Coronavirus : retour à Bruz, première zone cluster d'Ille-et-Vilaine

Bruz déclaré "zone de circulation active" du Coronavirus. / © Stéphanie Labrousse
Bruz déclaré "zone de circulation active" du Coronavirus. / © Stéphanie Labrousse

Il y a près de trois semaines, le mercredi 11 mars au soir, la commune de Bruz près de Rennes était classée en "zone de circulation active du virus", suite à la contamination de neuf habitants. Ce fut la première ville d'Ille-et-Vilaine touchée par cette mesure. Un épisode traumatisant !

Par Catherine Jauneau


Avec l'apparition de neuf cas groupés de personnes contaminées par le Covid-19 sur un même territoire, Bruz tombe dans l'oeil du cyclone suite à un arrêté préfectoral. Celui-ci impose la fermeture des établissements scolaires et l'interdiction des rassemblements dans les lieux publics.

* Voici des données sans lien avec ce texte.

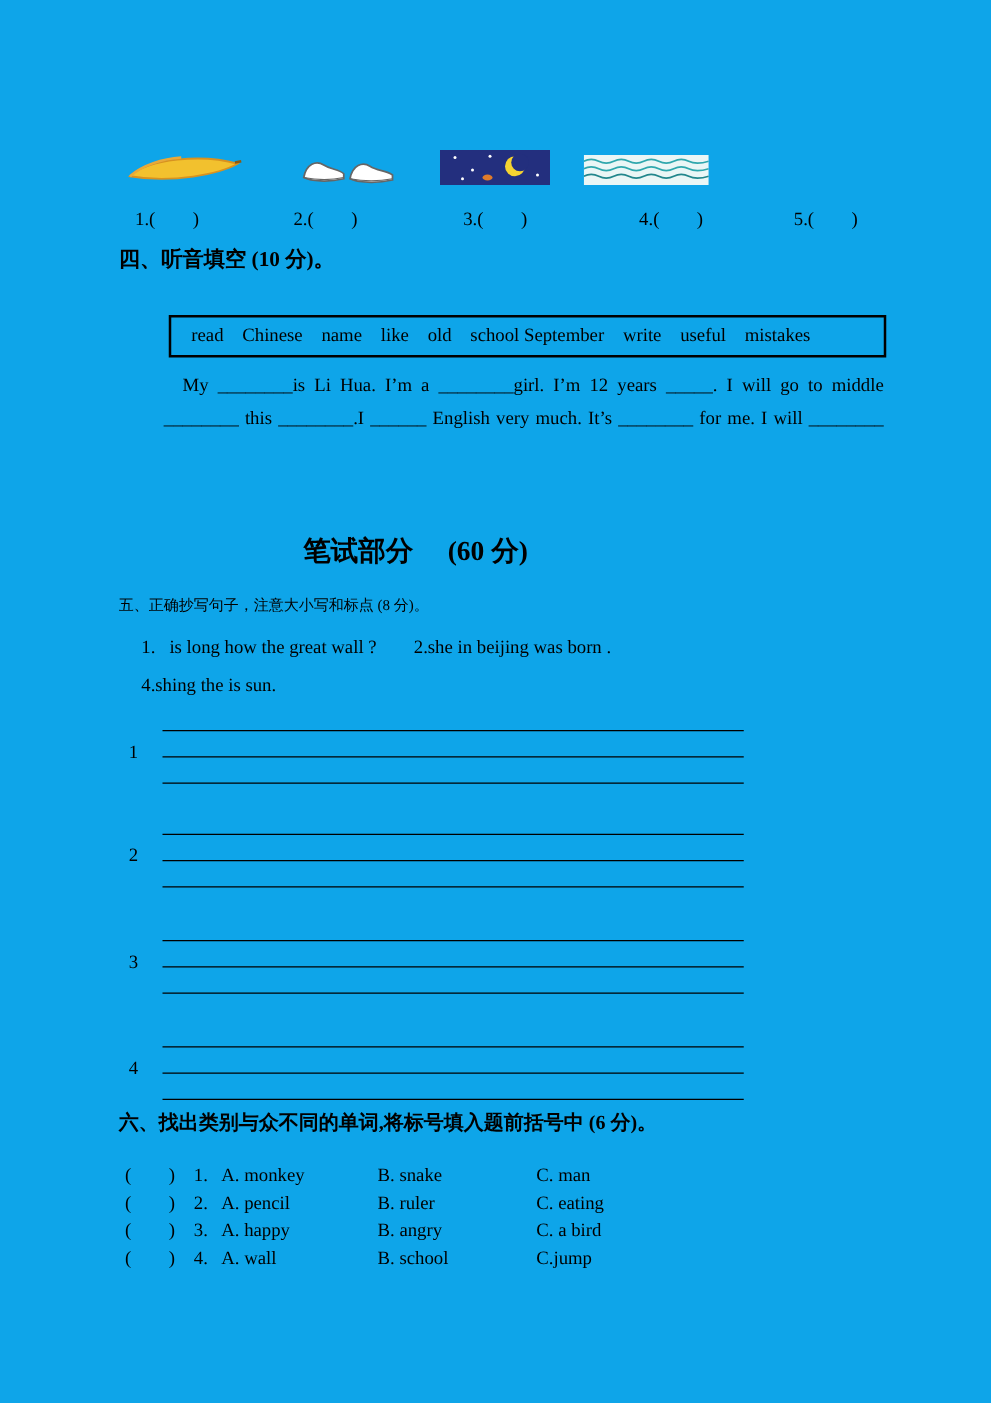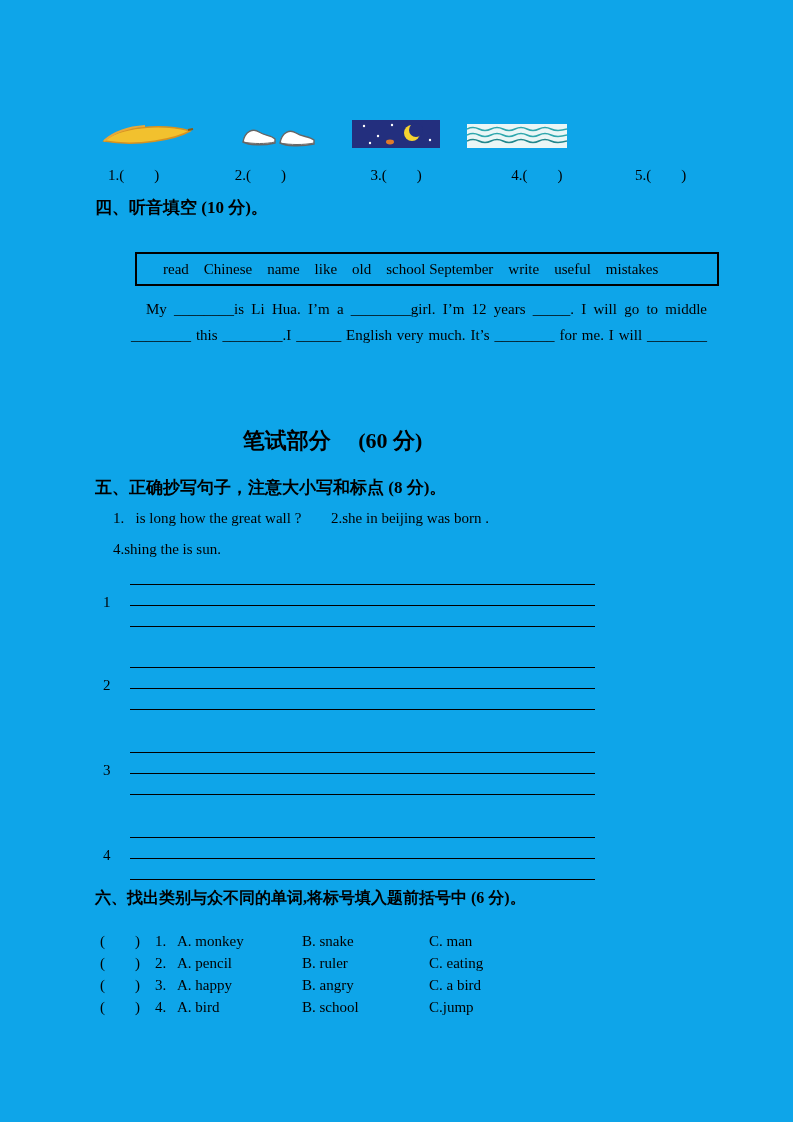"read Chinese name like old" .word-bank { padding-left: 26px -> 16px }
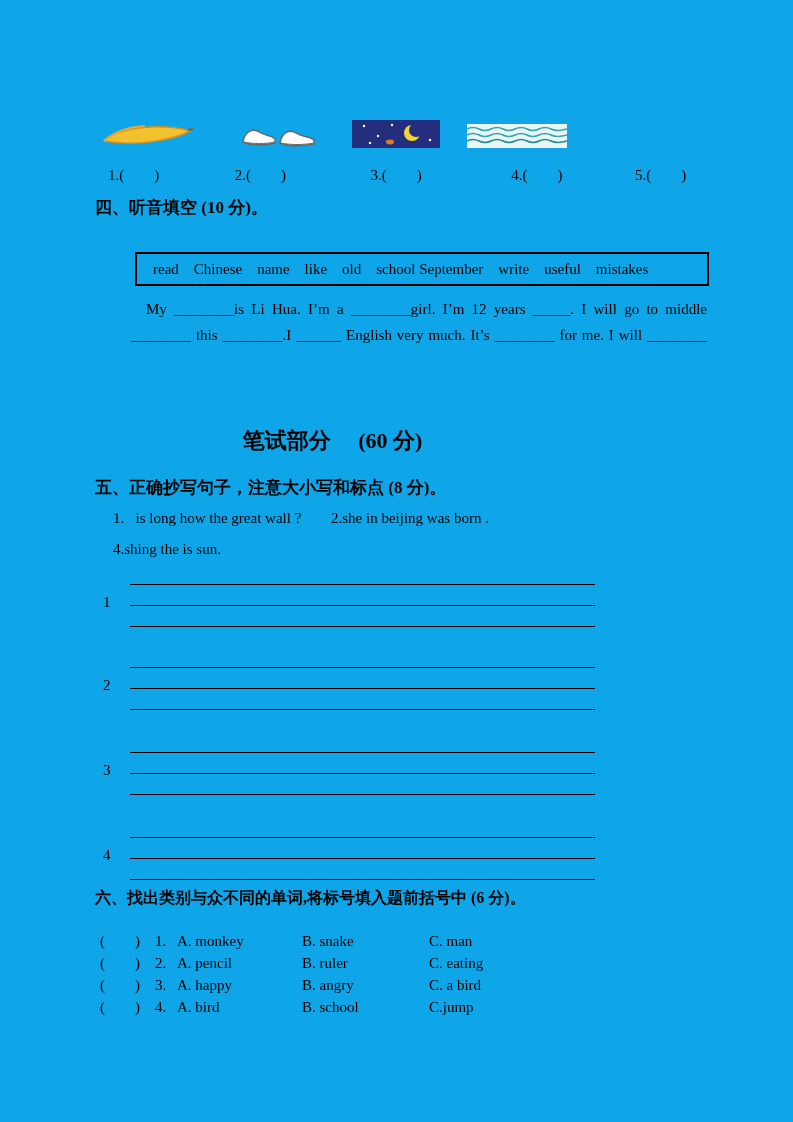"五、正确抄写句子，注意大小写和标点 (8 分)。" .s5-title { font-size: 17px -> 12px; font-weight: bold -> normal }
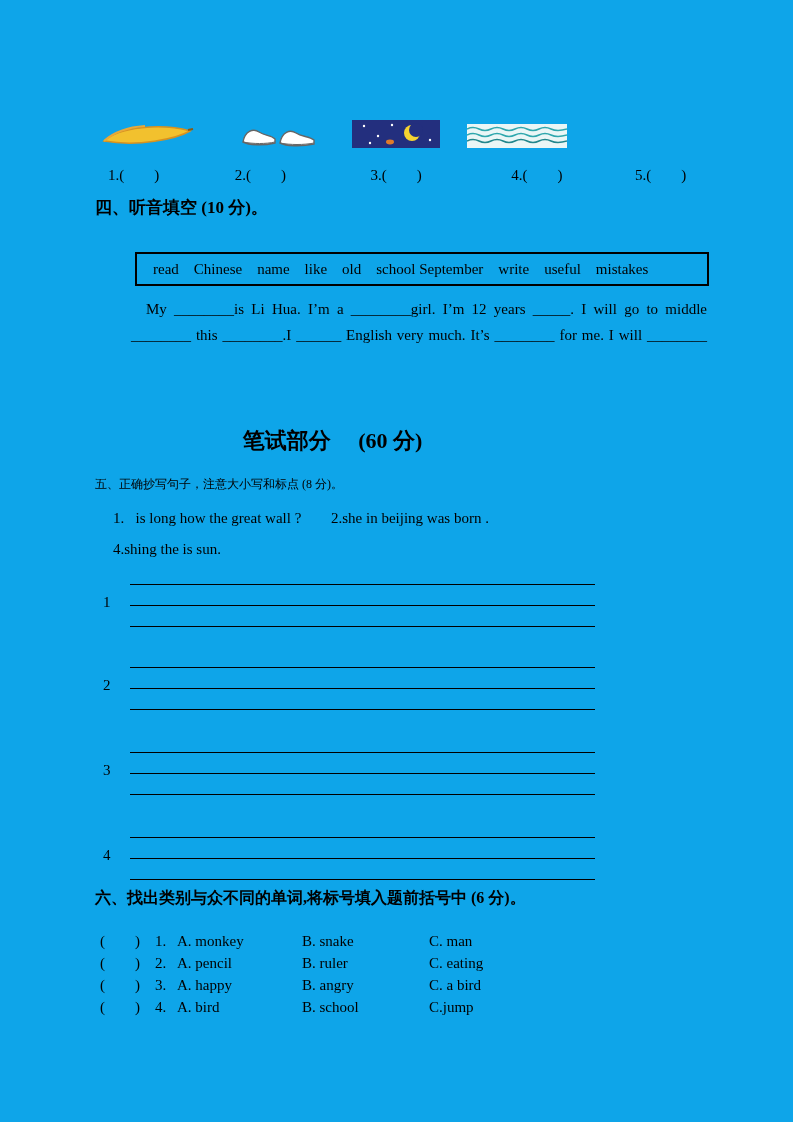"A. bird" span.opt-a { text: bird -> wall }
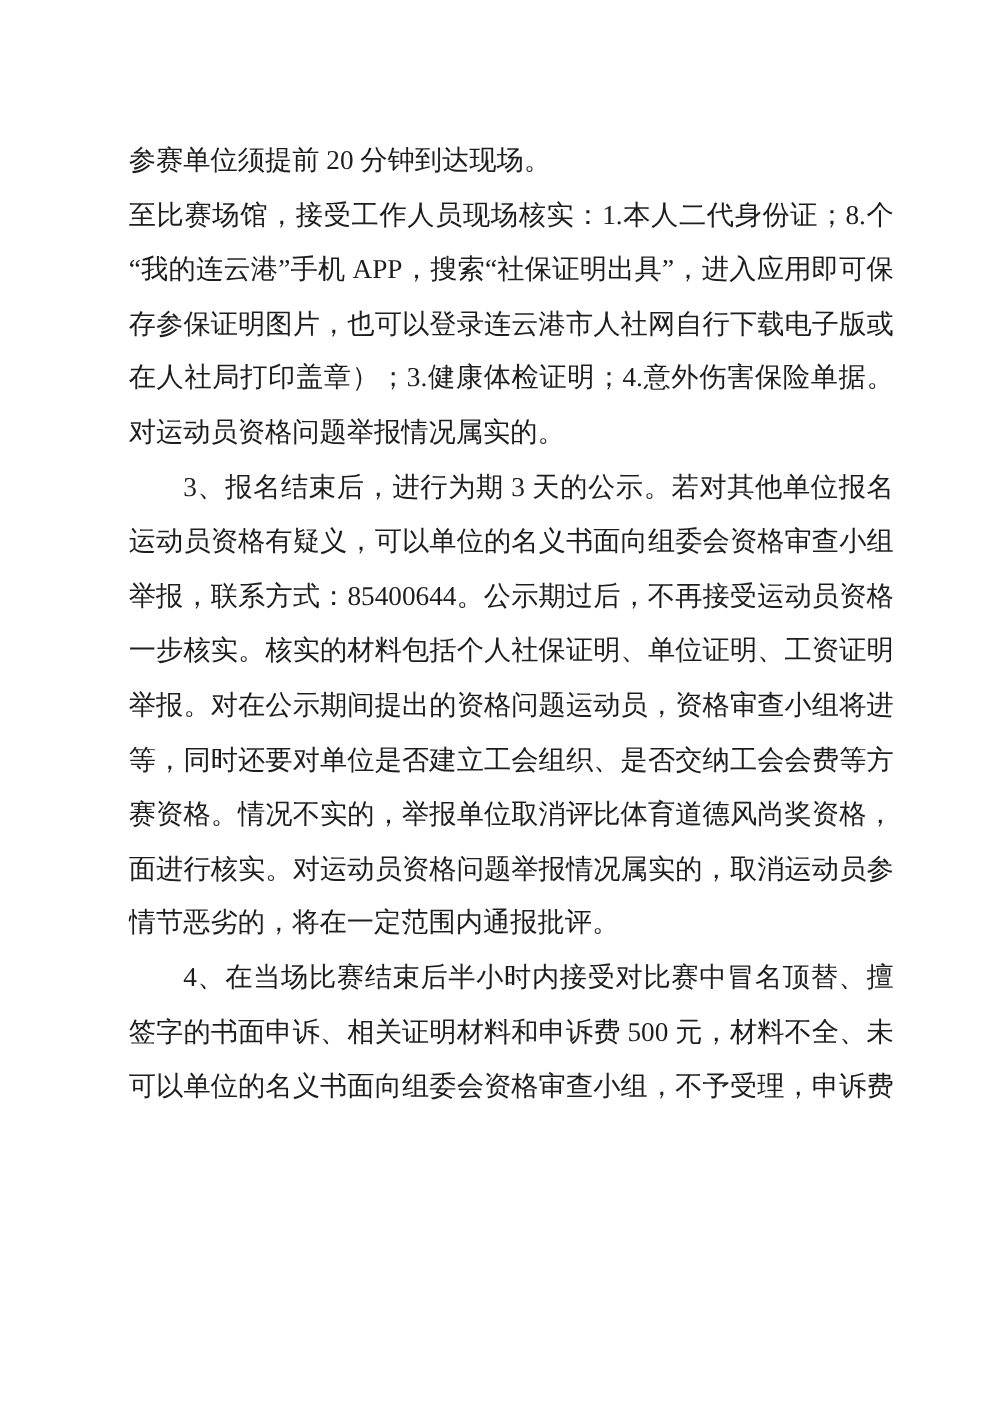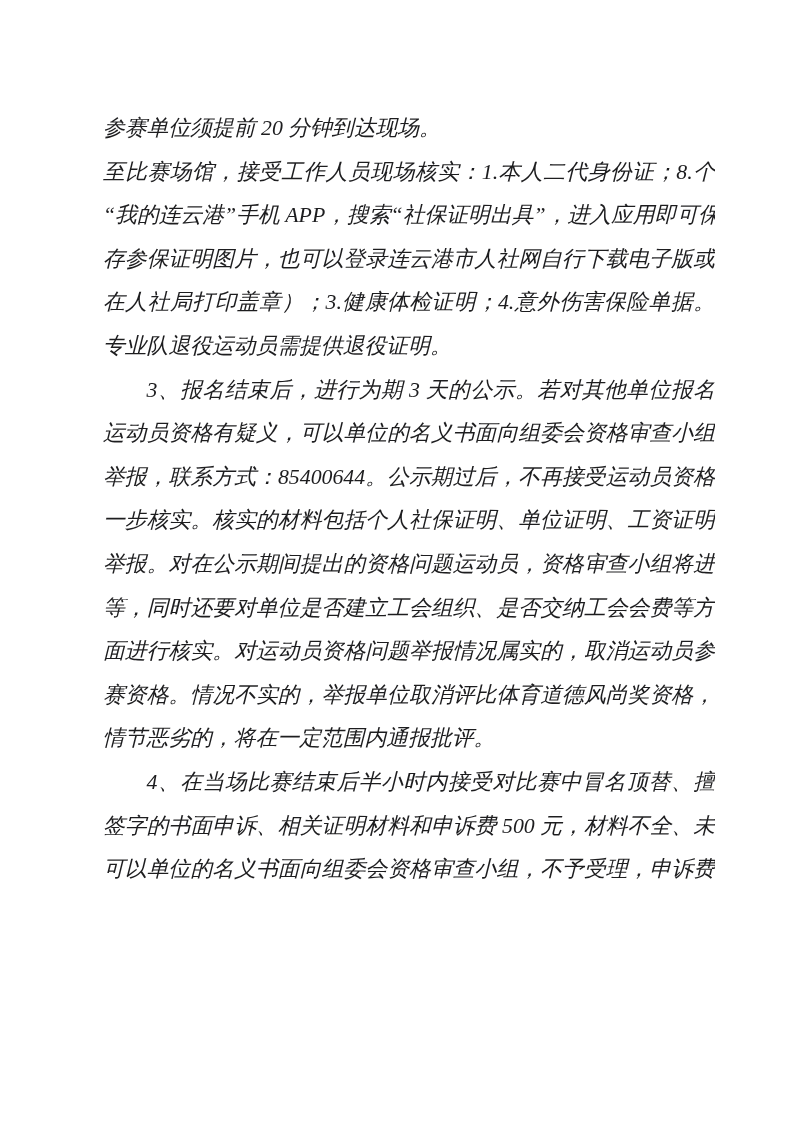"参赛单位须提前 20 分钟到达现场。" .page { font-style: italic -> none }
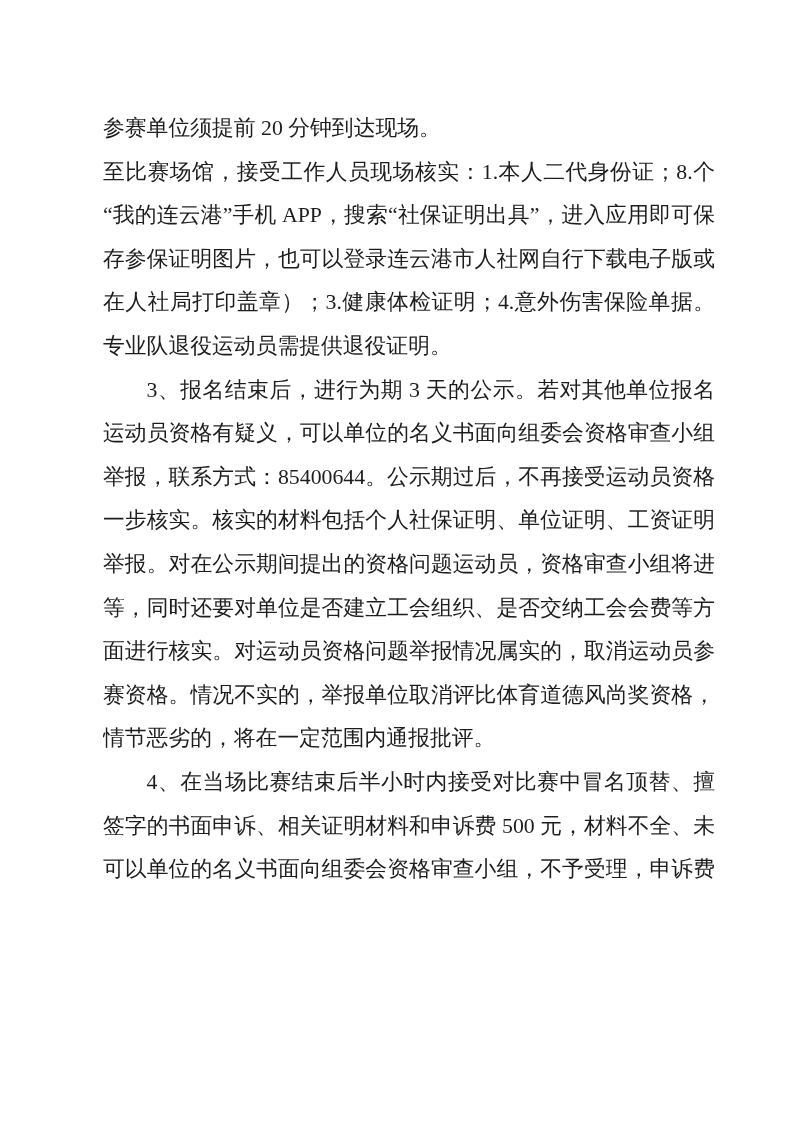"专业队退役运动员需提供退役证明。" div.line { text: 专业队退役运动员需提供退役证明 -> 对运动员资格问题举报情况属实的 }
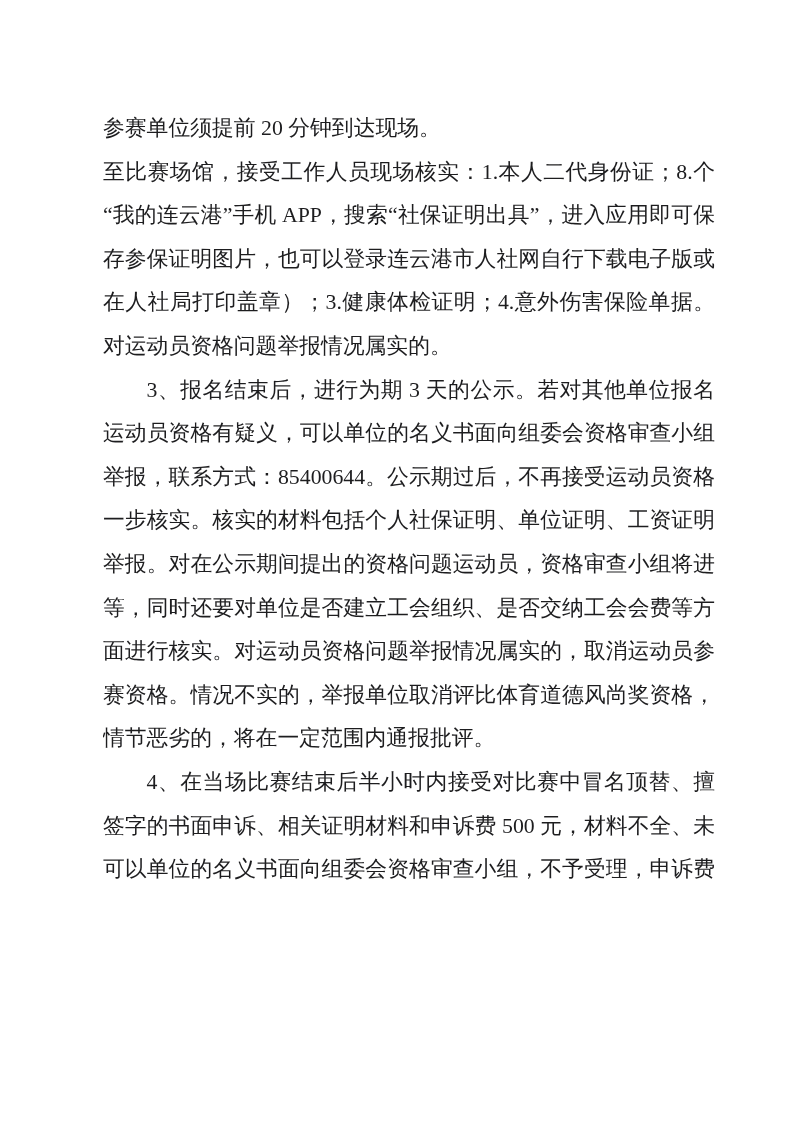"面进行核实。对运动员资格问题举报情况属实的，取消运动员参" div.line { order: before "赛资格。情况不实的，举报单位取消评比体育道德风尚奖资格，" -> after "赛资格。情况不实的，举报单位取消评比体育道德风尚奖资格，" }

La vie est suspendue d'un coup, comme un mauvais présage de ce qui sera bientôt la norme pour l'ensemble du territoire français.
 
Auguste Louapre, maire de Bruz, lors du point presse de la Préfecture et de l'ARS au moment de la mise en place de la zone cluster / © Catherine Jauneau
Auguste Louapre, maire de Bruz, lors du point presse de la Préfecture et de l'ARS au moment de la mise en place de la zone cluster / © Catherine Jauneau

Mais, alors que le Morbihan était déjà touché,  Bruz fut la première commune d'Ille-et-Vilaine à basculer dans le classement des zones "cluster" de circulation active du virus. Les 19.000 habitants de la ville tombent sous le feu des médias et découvrent une situation inédite.
 

"Nous sommes devenus des pestiférés !"


Le maire, Auguste Louapre, doit gérer la crise aux côtés de ses administrés, en lien avec l'Agence régionale de santé et la Préfecture.

Un site de dépistage est installé sur place et la peur gagne, pas seulement au sein de la cité. 

"A l'époque, le confinement n'avait pas encore été décidé. Nous sommes devenus des pestiférés. Certains de mes employés communaux qui devaient se rendre à des formations, ont tout simplement été priés de rester chez eux. Nous étions tous considérés comme potentiellement porteur du virus. Même si je comprends que les gens aient eu envie de se prémunir, certaines situations ont été dures à vivre !

Un centre de consultation de proximité a été installé à l’Espace Simone Veil à Bruz / © Stéphanie Labrousse
Un centre de consultation de proximité a été installé à l’Espace Simone Veil à Bruz / © Stéphanie Labrousse

Paradoxalement, le fait d'avoir été les premiers touchés a eu un effet protecteur pour les Bruzois. Très vite, ils ont adopté les gestes barrières et changé leurs habitudes. Par effet induit, la propagation du virus s'est moins développée par la suite, selon l'élu, et aujourd'hui aucun cas grave n'est recensé.


En mode "confiné", la ville s'est adaptée


Depuis, Bruz est confiné, comme partout ailleurs. Seuls les commerces alimentaires et le bar-tabac ont pu rester ouverts. Le maire n'a pas demandé de dérogation pour autoriser la tenue du marché hebdomadaire. 

En revanche, la solidarité s'est organisée : des actions vers les personnes isolées, le portage des repas à domicile pour les anciens par des bénévoles, la mise en place de lignes réservées aux personnes fragiles, et bientôt aux soignants, dans la grande surface du bourg.

La ville assure la continuité des services de l'état civil.
Le centre de dépistage Covid-19, installé à la hâte sur place, a été fermé .


Résultat des municipales : action pour consultation insincère ?


Au soir du premier tour, le maire sortant Auguste Louapre (LR) est battu avec 45,11% des voix par son opposant divers gauche Philippe Salmon (54,89%).
Bruz enregistre un taux d'abstention record de 61 %. Une situation inédite, alors que le taux de participation moyen des derniers scrutins frôlait les 64 %.
 

"La veille du 1er tour, le samedi 14 mars, le Premier ministre Edouard Philippe a annoncé la fermeture dès minuit de tous les lieux publics non indispensables. Il y a eu un effet "épidémie" le lendemain sur les votes. Nos électeurs ne se sont pas déplacés. On a payé un lourd tribut à cette déclaration.  Avec un collectif de maires de France, nous avons pour projet de contester le scrutin pour consultation insincère. L'action n'aboutira peut-être pas mais nous voulons porter un message".


La décision par décret pour la date officielle des passations de pouvoir dans les mairies doit être prise avant le 27 mai. En attendant, Auguste Louapre reste aux affaires. Il pourrait envisager un recours administratif pour contester l'élection dans sa commune.